Microsoft's cloud infrastructure, including datacenters and networks, hosts massive cloud applications such as Windows AzureBingXbox Live and Office 365 on more than a million servers around the world. Deploying and operating these services requires coordination between both the software and hardware components to maximize great utilization and computing efficiencies, and reduce the total cost of ownership (TCO) aspects that we work so hard to achieve.  

As the General Manager of Server Engineering for Microsoft's cloud infrastructure, I lead a team of engineers focused on designing servers optimized for our cloud-scale datacenters. Servers represent a significant portion of an infrastructure's capital expenditures, so it is important to drive technological advances that can enable high-value business scenarios for improving TCO. Earlier today, I spoke at the Open Server Summit about designing servers for Microsoft's cloud-scale datacenters and in this blog will highlight a few of the key considerations in the design and management of servers in our infrastructure that I shared with the audience.

To optimize the infrastructure for Microsoft's 200+ cloud services, it's important to understand the connection of interactions between the workloads, the Cloud OS, and the server and datacenter architecture. We call this the vertical integration and view them collectively as an integrated unit because the combination presents efficiencies that are greater than the sum of its parts. Let's consider two examples relating to deploying and operating server clusters at scale where the synergy between the hardware and software components can provide significant TCO benefits.     

Power capacity provisioning at scale

Microsoft's cloud-scale datacenters can have several different workloads running at any given time.
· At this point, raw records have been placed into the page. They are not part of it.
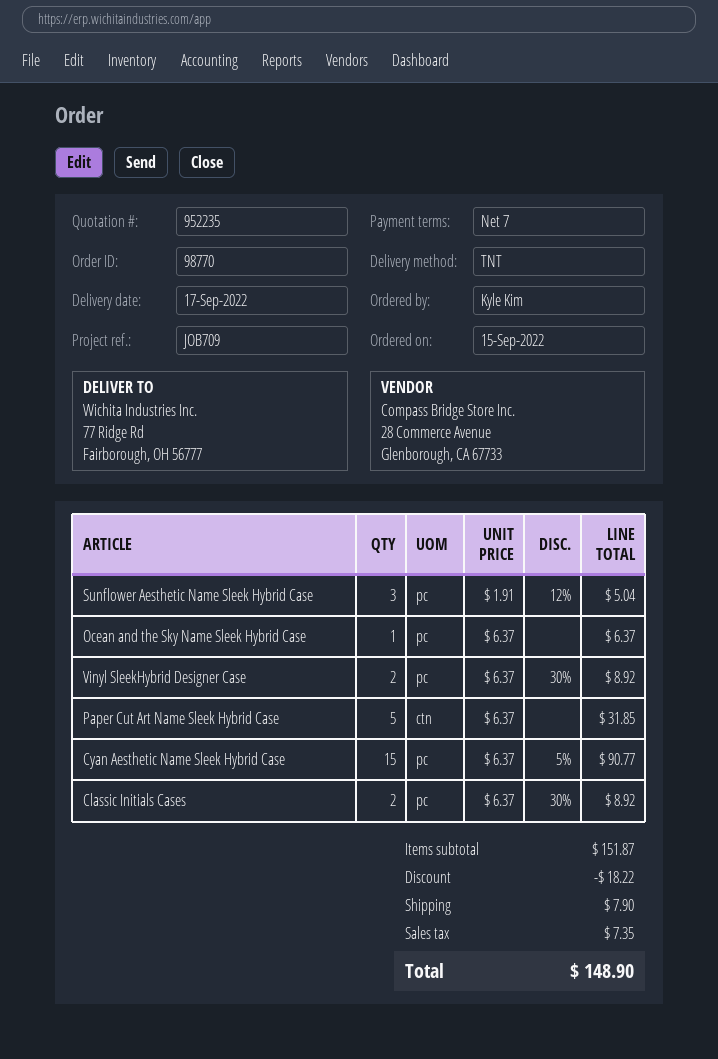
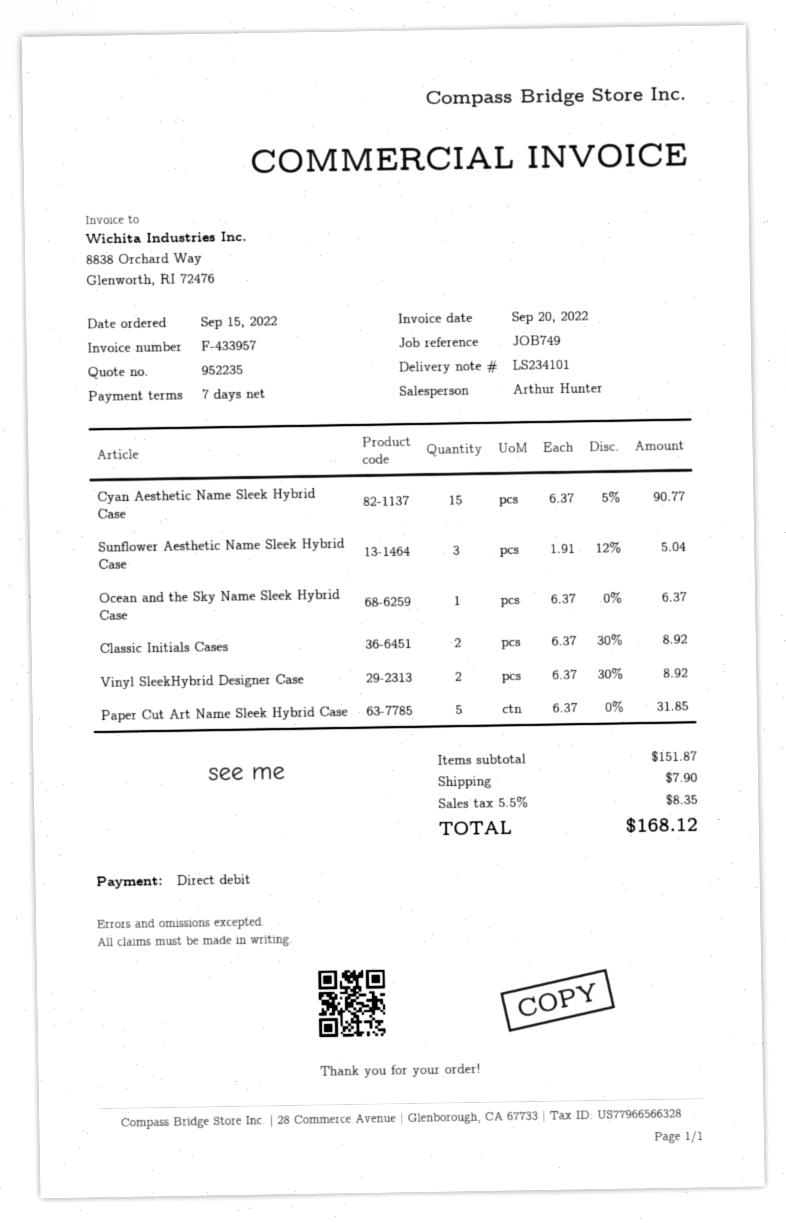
reference: JOB709 -> JOB749
discount: 18.22 -> none
tax: 7.35 -> 8.35
total: 148.90 -> 168.12

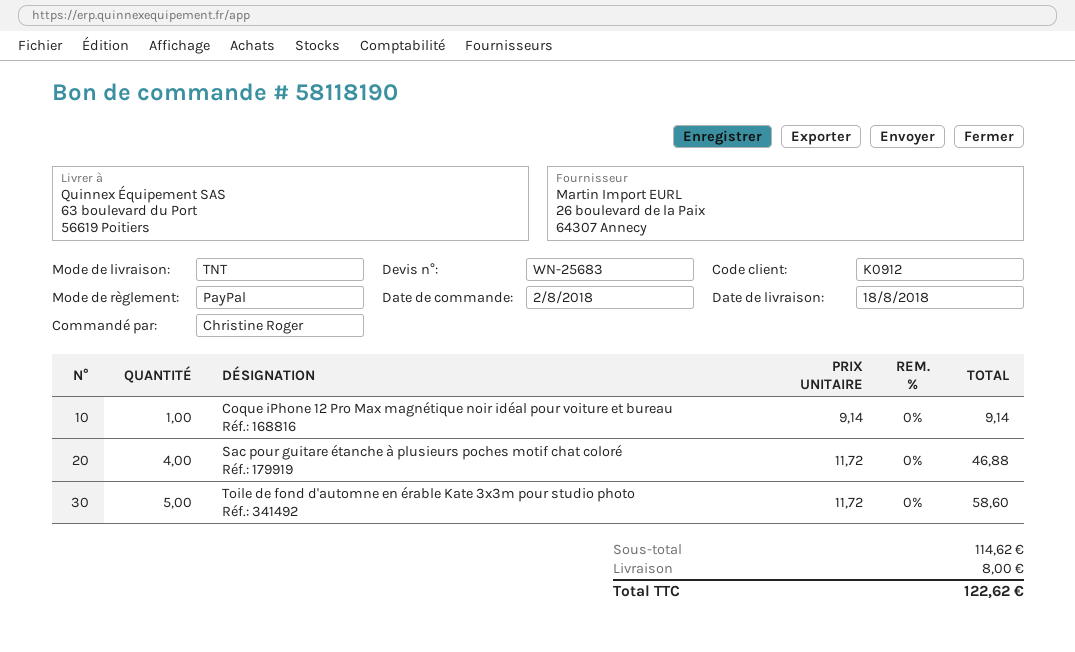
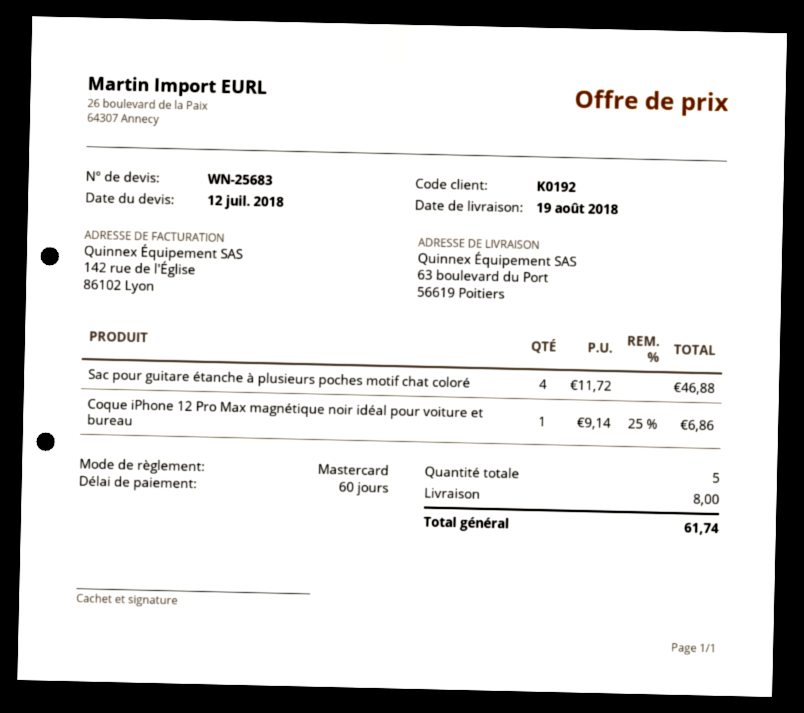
delivery date: 2018-08-18 -> 2018-08-19
customer number: K0912 -> K0192
payment method: PayPal -> Mastercard
Coque iPhone 12 Pro Max magnétique noir idéal pour voiture et bureau: 1 x 9.14 = 9.14 -> 1 x 9.14 - 25% = 6.86
Toile de fond d'automne en érable Kate 3x3m pour studio photo: 5 x 11.72 = 58.60 -> none
total: 122.62 -> 61.74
Some of these may be public-facing services for internet users, while others may be internal services such as business intelligence data analysis for a Microsoft business group. For public-facing services we deploy server clusters for a broad set of services, where we make server capacity allocation decisions based on power consumption levels for the worst-case workload. Given that other workloads hosted on the same server infrastructure may have lower power consumption levels, like the internal data analysis mentioned above, we must solve how to utilize the allocated power headroom for improving overall datacenter TCO versus leaving that power capacity stranded.
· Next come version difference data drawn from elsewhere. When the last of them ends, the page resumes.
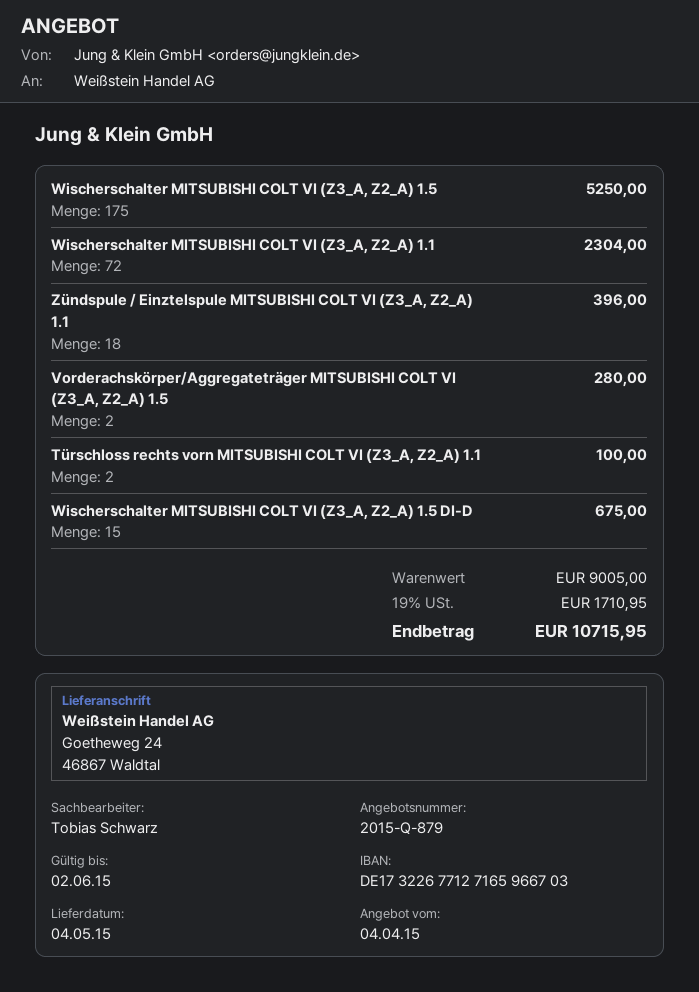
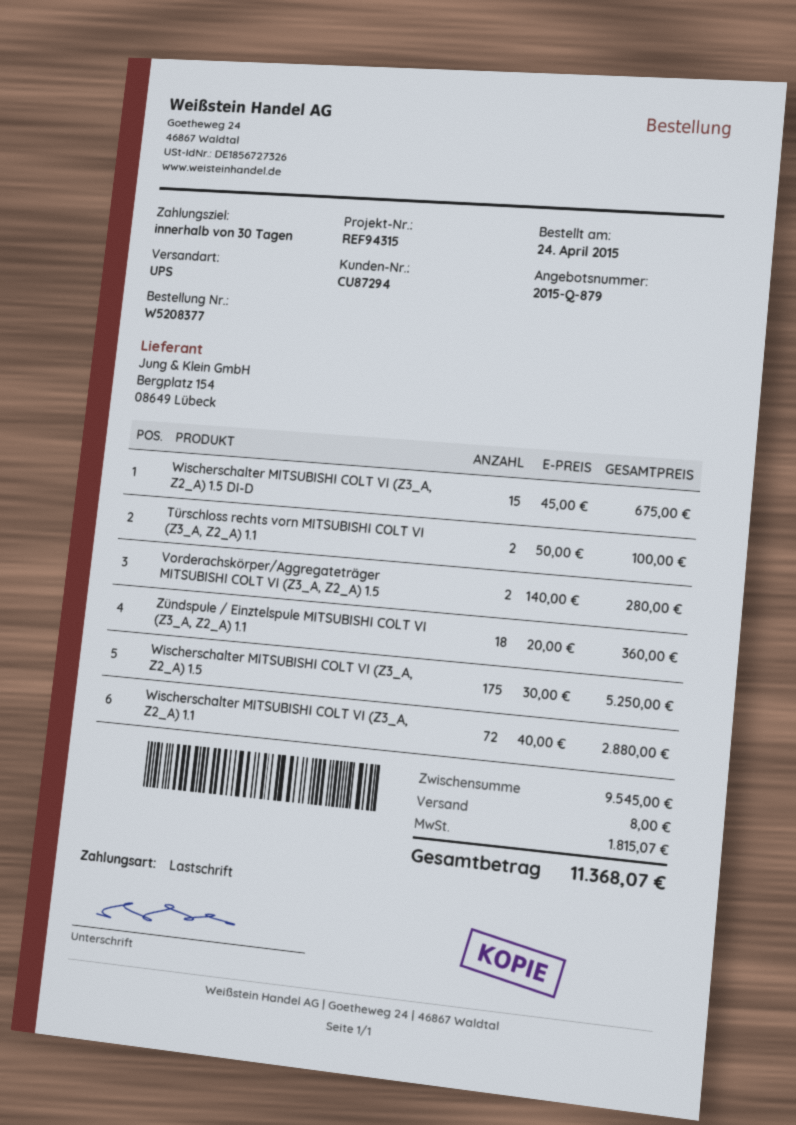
Wischerschalter MITSUBISHI COLT VI (Z3_A, Z2_A) 1.1: 72 for 2304.00 -> 72 for 2880.00
Zündspule / Einztelspule MITSUBISHI COLT VI (Z3_A, Z2_A) 1.1: 18 for 396.00 -> 18 for 360.00
subtotal: 9005.00 -> 9545.00
shipping: none -> 8.00
tax: 1710.95 -> 1815.07
total: 10715.95 -> 11368.07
The cost of power provisioning for datacenters ranges from $5M/MW to $10M/MW, which makes leaving any stranded server power an expensive proposition. This is a common challenge faced by datacenter operators and the reason we take a coordinated approach to balance server power and performance tradeoffs at the datacenter level over the lifetime of the deployed server cluster.

Managing server uptime during critical datacenter events

In another example, once clusters have been deployed, datacenter operators have a better understanding of the importance of these services related to workload priorities and Service Level Agreements (SLAs). Under normal operating conditions, everything operates smoothly and SLAs are met. For instance, if an air-cooling unit fails or a power grid outage occurs, we establish priority workloads that need to be maintained at full performance, such as public-facing services. For other internal services, such as our own processing and maintenance tasks, we may throttle or temporarily shut down to reduce thermal envelopes, etc. It's challenging to handle such real-time events manually given the short response times and the scale at which such policies need to be applied. But if the server, datacenter, and Cloud OS operate as a single integrated entity, it's possible to deal with such critical events without impacting customer SLAs.

Operating infrastructure at scale requires rethinking systems architecture and challenging existing conventions for how the various components should be managed. This is essential to enabling new business scenarios which keep cost of ownership under control. We continue to look across the infrastructure for integration opportunities that help us maintain service availability and improve our operations. In a follow-up to this blog, I'll provide a deeper look at how we maximize performance for applications and discuss how challenges across the infrastructure can be solved using a systems level approach. In the meantime, please download a PDF copy of my presentation from today's Open Server Summit.      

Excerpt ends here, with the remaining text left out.